» TRY IT: Please filter the data down to the lines that include the word "layer" and copy them.

─── GIVEN DATA ───

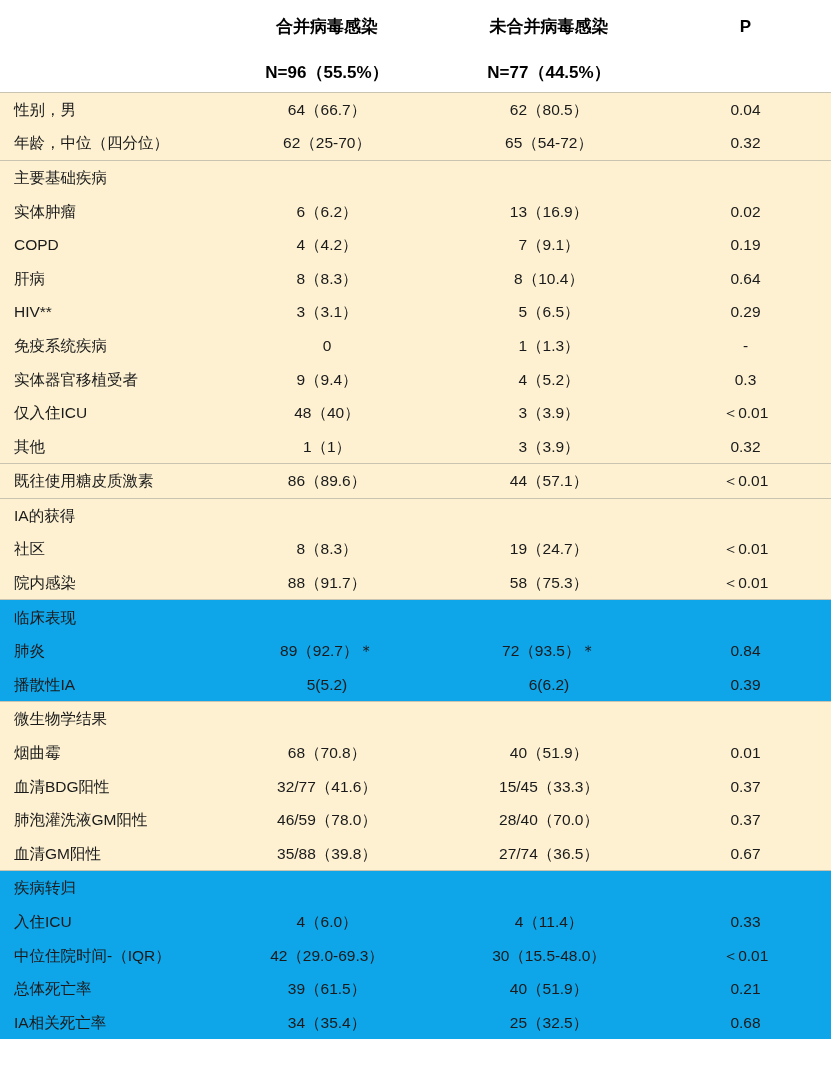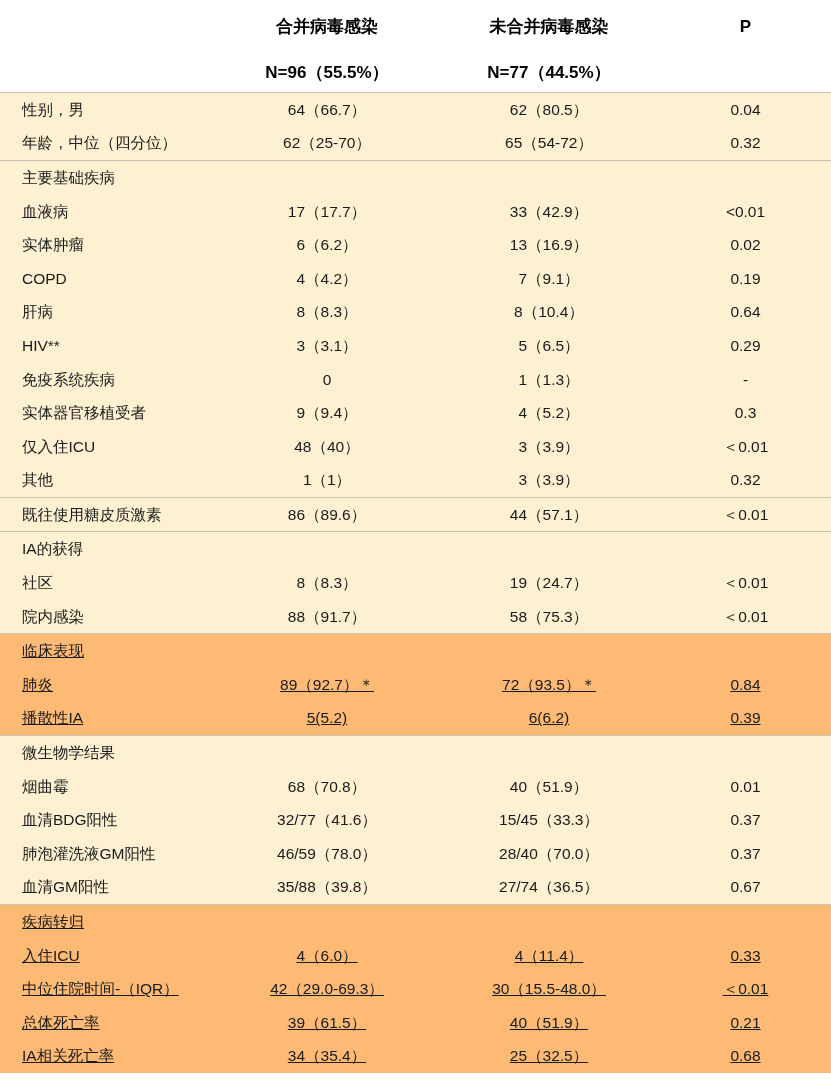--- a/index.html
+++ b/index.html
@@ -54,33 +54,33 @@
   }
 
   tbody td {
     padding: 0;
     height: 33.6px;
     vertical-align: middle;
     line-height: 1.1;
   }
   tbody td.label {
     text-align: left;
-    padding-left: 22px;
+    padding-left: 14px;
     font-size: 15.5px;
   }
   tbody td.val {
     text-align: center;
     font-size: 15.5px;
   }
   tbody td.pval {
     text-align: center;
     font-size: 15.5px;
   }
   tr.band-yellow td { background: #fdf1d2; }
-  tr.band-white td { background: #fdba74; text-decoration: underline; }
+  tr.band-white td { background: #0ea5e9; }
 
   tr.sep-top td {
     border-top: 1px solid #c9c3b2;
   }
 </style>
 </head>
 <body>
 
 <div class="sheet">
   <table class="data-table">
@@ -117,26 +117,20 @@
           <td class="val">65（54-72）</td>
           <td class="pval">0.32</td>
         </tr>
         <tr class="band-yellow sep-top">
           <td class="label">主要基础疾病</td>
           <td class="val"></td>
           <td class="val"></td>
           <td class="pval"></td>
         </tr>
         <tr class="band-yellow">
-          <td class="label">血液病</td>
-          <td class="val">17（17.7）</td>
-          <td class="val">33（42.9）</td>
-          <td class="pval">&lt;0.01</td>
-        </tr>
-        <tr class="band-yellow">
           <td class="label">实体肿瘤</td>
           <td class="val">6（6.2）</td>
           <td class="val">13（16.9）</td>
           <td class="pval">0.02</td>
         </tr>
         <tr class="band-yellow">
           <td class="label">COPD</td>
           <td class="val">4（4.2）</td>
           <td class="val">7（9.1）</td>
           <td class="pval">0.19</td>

───
─── GIVEN DATA ───

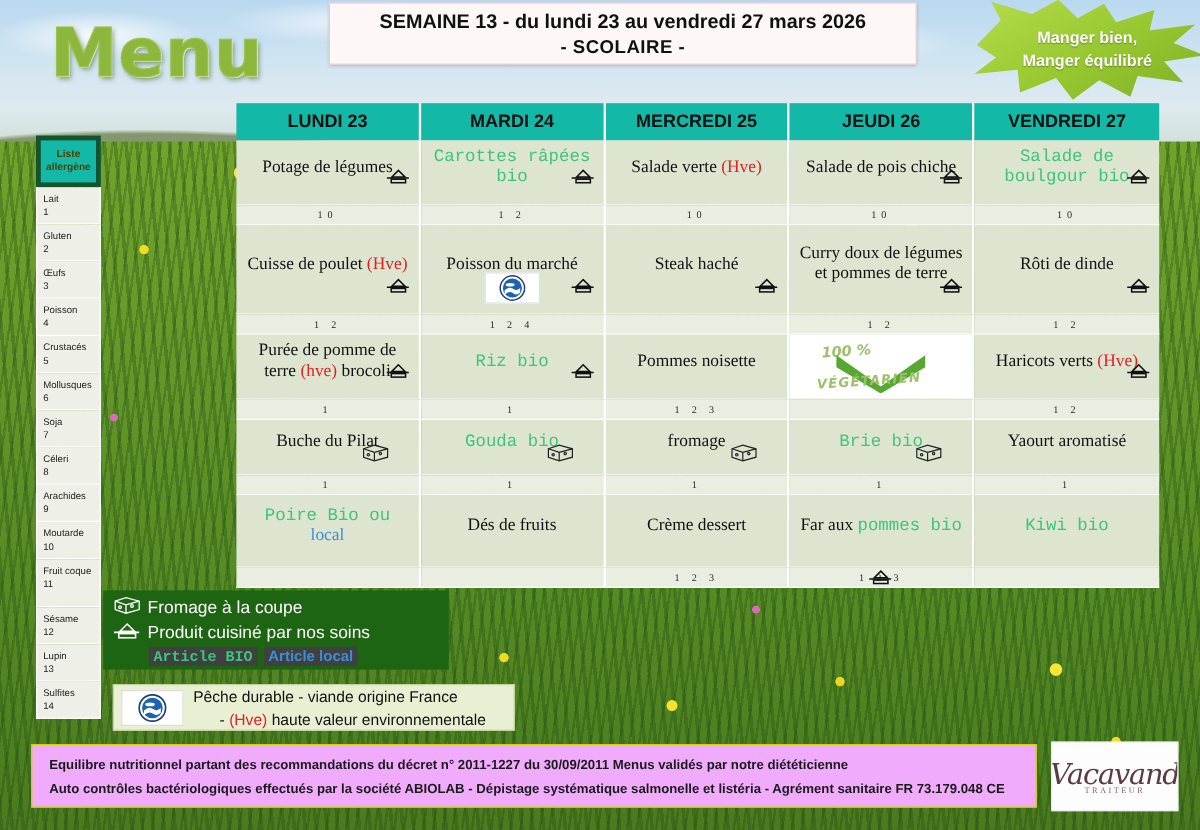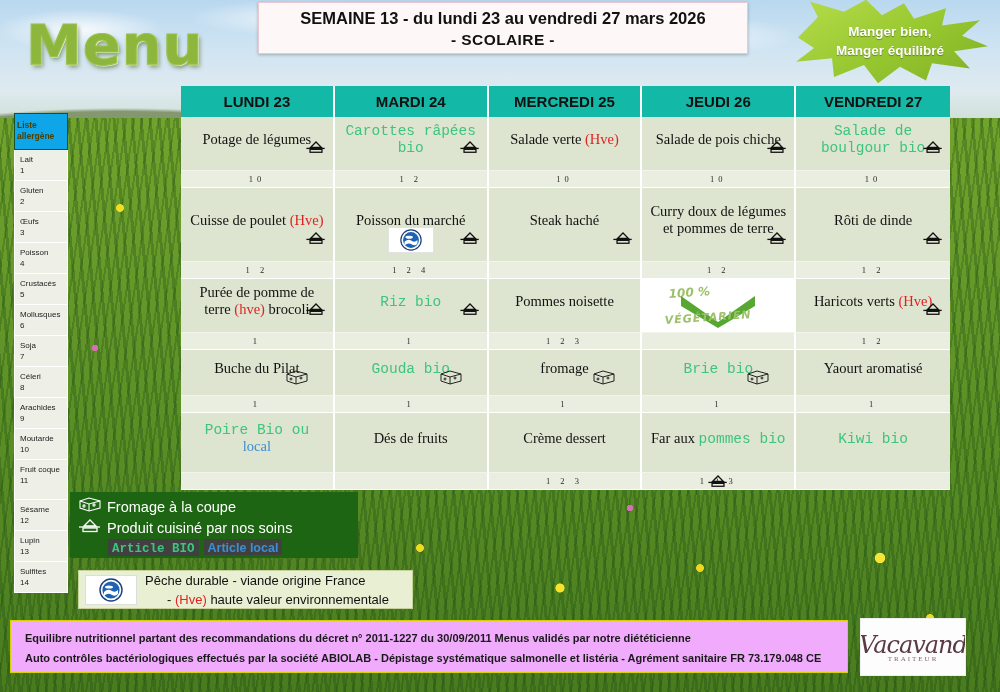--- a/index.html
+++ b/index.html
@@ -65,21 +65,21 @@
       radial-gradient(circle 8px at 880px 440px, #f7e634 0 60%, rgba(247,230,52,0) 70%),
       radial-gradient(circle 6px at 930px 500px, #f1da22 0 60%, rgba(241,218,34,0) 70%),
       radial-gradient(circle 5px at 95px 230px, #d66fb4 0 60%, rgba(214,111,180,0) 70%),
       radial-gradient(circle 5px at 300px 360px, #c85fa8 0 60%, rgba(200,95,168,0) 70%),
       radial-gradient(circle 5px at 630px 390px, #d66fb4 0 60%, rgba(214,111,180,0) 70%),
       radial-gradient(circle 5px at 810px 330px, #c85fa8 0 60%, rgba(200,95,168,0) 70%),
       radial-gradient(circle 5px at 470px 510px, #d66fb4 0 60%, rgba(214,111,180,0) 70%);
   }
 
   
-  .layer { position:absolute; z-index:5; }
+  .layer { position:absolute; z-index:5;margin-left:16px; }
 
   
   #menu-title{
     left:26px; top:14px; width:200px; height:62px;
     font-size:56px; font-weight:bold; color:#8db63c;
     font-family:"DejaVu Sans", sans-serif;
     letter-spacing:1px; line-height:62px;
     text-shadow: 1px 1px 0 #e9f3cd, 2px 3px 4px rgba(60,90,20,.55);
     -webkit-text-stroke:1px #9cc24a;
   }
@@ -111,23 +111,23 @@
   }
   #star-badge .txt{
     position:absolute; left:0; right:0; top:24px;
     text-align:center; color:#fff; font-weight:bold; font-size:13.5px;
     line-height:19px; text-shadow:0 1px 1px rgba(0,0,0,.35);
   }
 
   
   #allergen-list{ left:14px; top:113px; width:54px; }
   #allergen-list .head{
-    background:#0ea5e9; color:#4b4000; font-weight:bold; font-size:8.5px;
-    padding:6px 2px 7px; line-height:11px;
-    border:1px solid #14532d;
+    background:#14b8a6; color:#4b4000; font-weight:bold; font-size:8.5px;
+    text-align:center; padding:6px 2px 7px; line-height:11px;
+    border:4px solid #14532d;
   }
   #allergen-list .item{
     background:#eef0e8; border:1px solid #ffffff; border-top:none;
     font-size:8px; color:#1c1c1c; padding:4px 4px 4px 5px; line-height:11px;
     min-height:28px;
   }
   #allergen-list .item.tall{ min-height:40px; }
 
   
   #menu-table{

───
─── GIVEN DATA ───

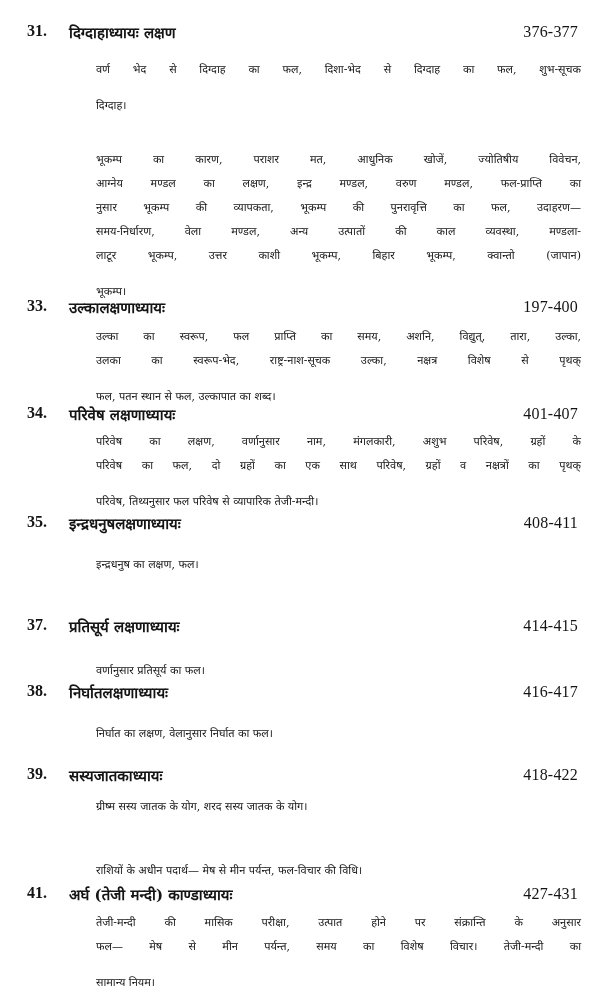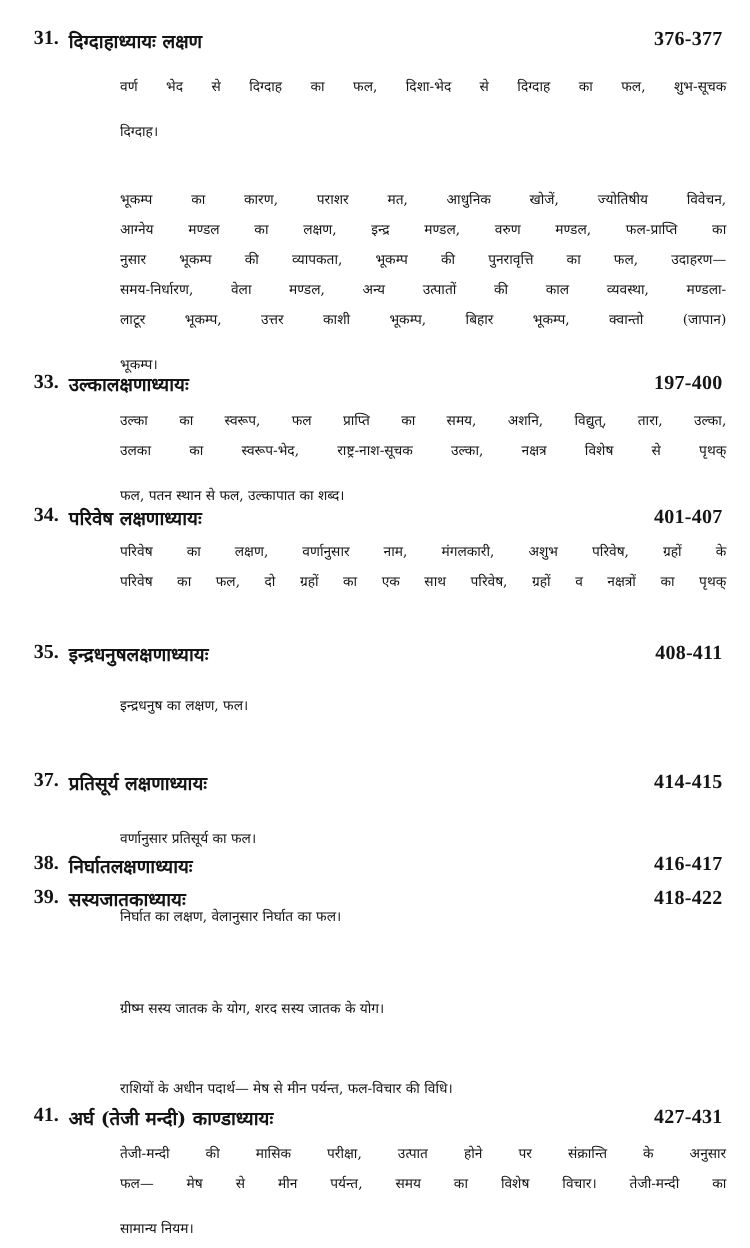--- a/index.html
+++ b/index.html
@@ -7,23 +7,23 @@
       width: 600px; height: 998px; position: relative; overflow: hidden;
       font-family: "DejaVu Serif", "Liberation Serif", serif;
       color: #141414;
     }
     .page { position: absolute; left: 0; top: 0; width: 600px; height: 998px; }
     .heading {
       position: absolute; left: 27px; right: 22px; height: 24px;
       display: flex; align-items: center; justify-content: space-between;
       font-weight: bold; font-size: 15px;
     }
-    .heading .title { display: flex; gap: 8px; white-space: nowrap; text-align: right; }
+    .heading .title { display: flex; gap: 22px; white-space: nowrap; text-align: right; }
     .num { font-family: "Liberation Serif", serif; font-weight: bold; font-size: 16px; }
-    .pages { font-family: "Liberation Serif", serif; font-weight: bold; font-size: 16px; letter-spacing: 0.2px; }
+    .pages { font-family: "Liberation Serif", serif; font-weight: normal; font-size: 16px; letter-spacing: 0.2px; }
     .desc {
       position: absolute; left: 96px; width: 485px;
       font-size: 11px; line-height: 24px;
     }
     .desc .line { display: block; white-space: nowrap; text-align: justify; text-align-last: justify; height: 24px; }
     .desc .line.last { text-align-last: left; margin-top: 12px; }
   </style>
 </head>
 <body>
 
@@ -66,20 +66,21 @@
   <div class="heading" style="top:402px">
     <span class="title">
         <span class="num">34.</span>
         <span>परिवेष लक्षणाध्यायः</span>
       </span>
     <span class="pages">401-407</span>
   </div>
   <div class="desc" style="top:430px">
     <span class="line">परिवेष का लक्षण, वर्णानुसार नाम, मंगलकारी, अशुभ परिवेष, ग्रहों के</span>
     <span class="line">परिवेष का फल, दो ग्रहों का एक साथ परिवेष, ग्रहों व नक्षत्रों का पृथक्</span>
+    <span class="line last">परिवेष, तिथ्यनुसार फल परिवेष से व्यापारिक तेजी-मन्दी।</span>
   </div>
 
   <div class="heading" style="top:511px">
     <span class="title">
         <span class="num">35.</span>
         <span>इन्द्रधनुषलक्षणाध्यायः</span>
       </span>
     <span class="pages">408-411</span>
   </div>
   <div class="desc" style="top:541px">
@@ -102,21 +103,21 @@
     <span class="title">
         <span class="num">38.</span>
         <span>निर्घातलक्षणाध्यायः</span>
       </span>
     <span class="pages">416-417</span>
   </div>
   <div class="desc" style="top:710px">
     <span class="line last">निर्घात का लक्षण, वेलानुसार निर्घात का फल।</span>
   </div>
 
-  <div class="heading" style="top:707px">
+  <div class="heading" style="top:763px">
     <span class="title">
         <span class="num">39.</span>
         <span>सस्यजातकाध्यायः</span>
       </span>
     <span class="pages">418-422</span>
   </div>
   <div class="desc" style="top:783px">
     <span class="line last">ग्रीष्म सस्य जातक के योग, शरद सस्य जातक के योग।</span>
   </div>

───

» EXERCISE SOLUTION:
-  .layer { position:absolute; z-index:5; }
+  .layer { position:absolute; z-index:5;margin-left:16px; }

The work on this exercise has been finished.